It just doesn't feel right.
 
If there’s equal $/investment/revenue sharing etc., this is how Rutgers can finally get good unfortunately, no Bueno for us if so
 
To be clear, most of the B1G schools cannot succeed well enough with what they presently earn, so they will mortgage future earnings for a one shot cash infusion. These same schools are not managing what they presently have and everyone expects them to manage the cash infusion properly? Shouldn’t they manage their resources properly before giving them money to spend like a drunk sailor on shore for the first time in months?

Then, they pay back the infusion with an ownership stake, which means they earn less for two decades than they would earn without the cash infusion. They can just as easily hire consultants for a fraction of the cost and make more money over time than it will cost them to pay back the cash infusion.

The B1G must believe that the one time infusion will permanently bury the other conferences. This sounds like a the BoTs, presidents/chancellors, and Athletic Directors are breaching their fiduciary duties on bad bet.

Has Maryland or Rutgers proven they can manage money! Does UM, tOSU, PSU, UNL, and Wiscy need a cash infusion? This is more of a payday loan than a serious investment.

Even then, the investors will only receive a 4% ROI on the investment for 20 years. They will not beat the market, they may not beat inflation. Sure, they will have a stake in the B1G but will it be worth that much more in 20 years?

Any tax accountants want to weigh in? Any finance guys want to run the real numbers? Any investors willing to jump on this?
 
To be clear, most of the B1G schools cannot succeed well enough with what they presently earn, so they will mortgage future earnings for a one shot cash infusion. These same schools are not managing what they presently have and everyone expects them to manage the cash infusion properly? Shouldn’t they manage their resources properly before giving them money to spend like a drunk sailor on shore for the first time in months?

Then, they pay back the infusion with an ownership stake, which means they earn less for two decades than they would earn without the cash infusion. They can just as easily hire consultants for a fraction of the cost and make more money over time than it will cost them to pay back the cash infusion.

The B1G must believe that the one time infusion will permanently bury the other conferences. This sounds like a the BoTs, presidents/chancellors, and Athletic Directors are breaching their fiduciary duties on bad bet.

Has Maryland or Rutgers proven they can manage money! Does UM, tOSU, PSU, UNL, and Wiscy need a cash infusion? This is more of a payday loan than a serious investment.

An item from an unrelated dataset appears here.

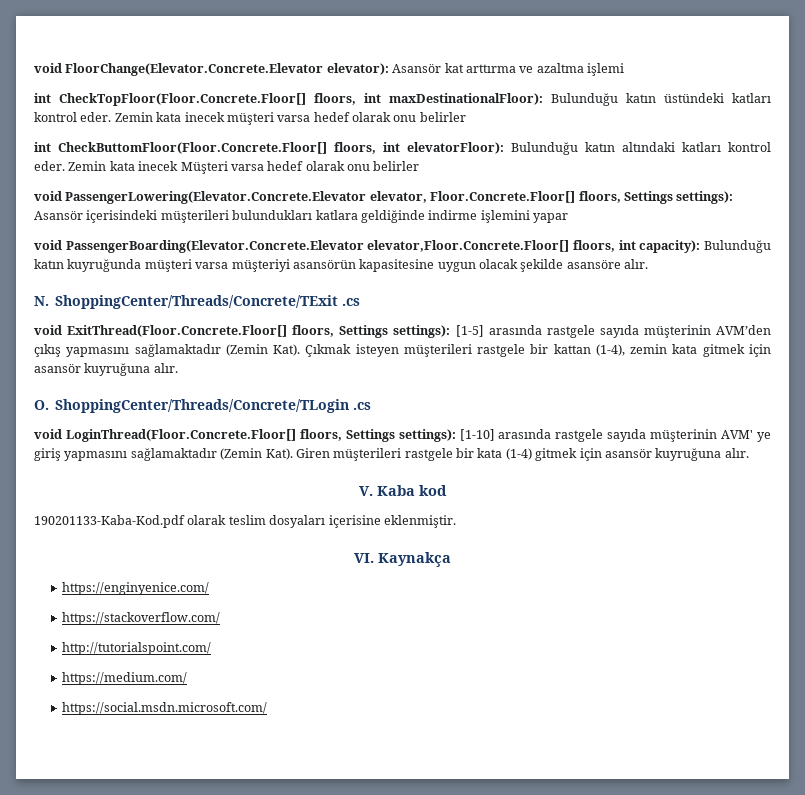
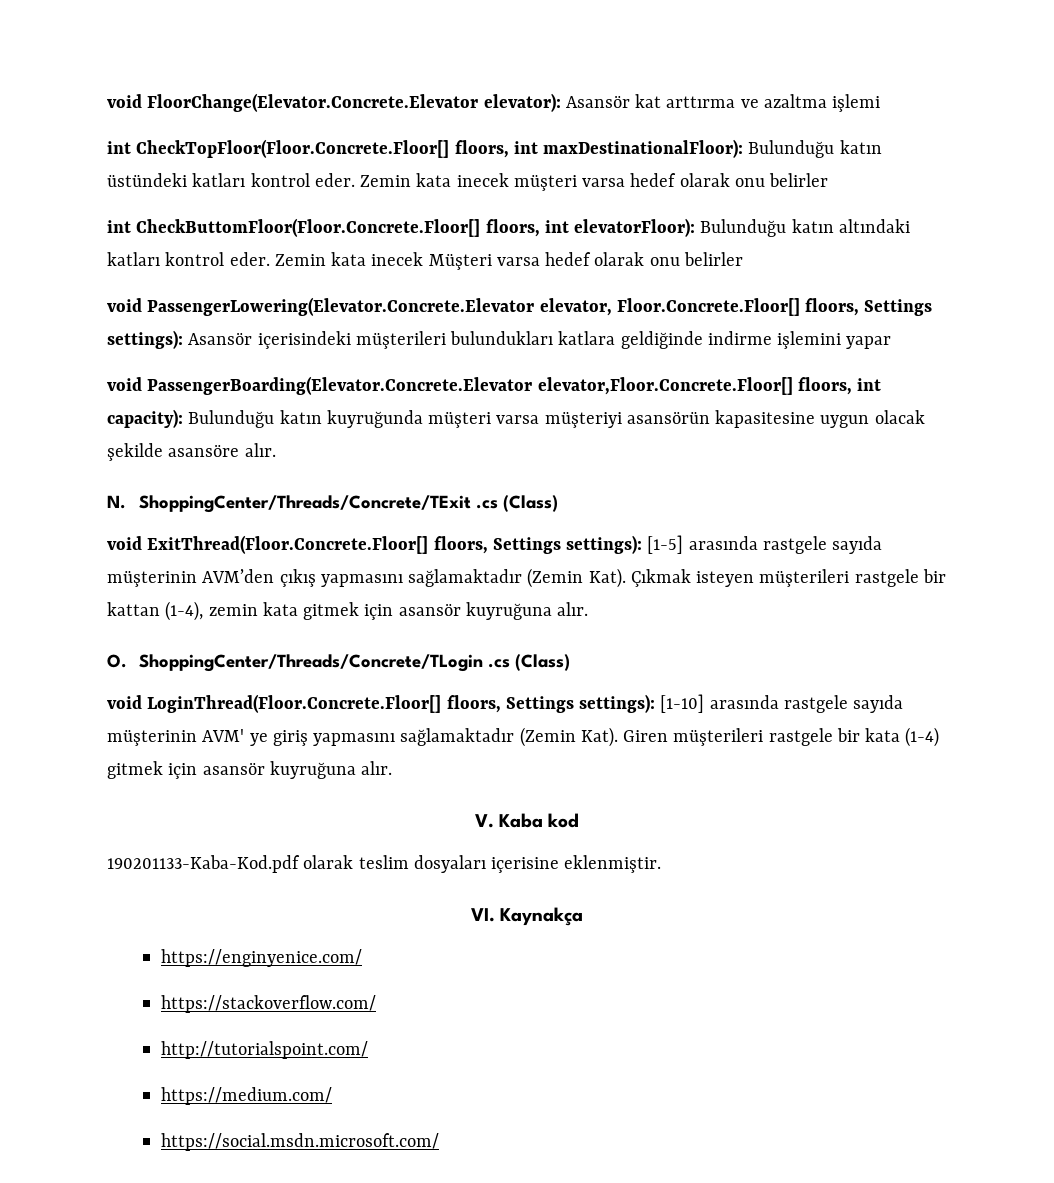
- N. ShoppingCenter/Threads/Concrete/TExit .cs
+ N. ShoppingCenter/Threads/Concrete/TExit .cs (Class)
- O. ShoppingCenter/Threads/Concrete/TLogin .cs
+ O. ShoppingCenter/Threads/Concrete/TLogin .cs (Class)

Even then, the investors will only receive a 4% ROI on the investment for 20 years. They will not beat the market, they may not beat inflation. Sure, they will have a stake in the B1G but will it be worth that much more in 20 years?

Any tax accountants want to weigh in? Any finance guys want to run the real numbers? Any investors willing to jump on this?
I think they care about 2 things: being ahead of the SEC (they don't care about the rest), and locking themselves in to prevent the formation of super leagues.
 
If the B1G is creating a for profit asset to sell, will they not have to pay taxes on it?

Even if that answer is no, not every penny is going to the FB teams. The B1G will keep some of that money. The bigger schools will take a bigger share. The schools will keep some of that money for the general fund. The AD will use some of that money for other sports and facilities. By the time this ONE TIME payment gets to the mid to lower level FB programs there won't be a lot of money to make much of a difference. And that difference will be for a year or two.
 
Another (final?) nail in the coffin of college football.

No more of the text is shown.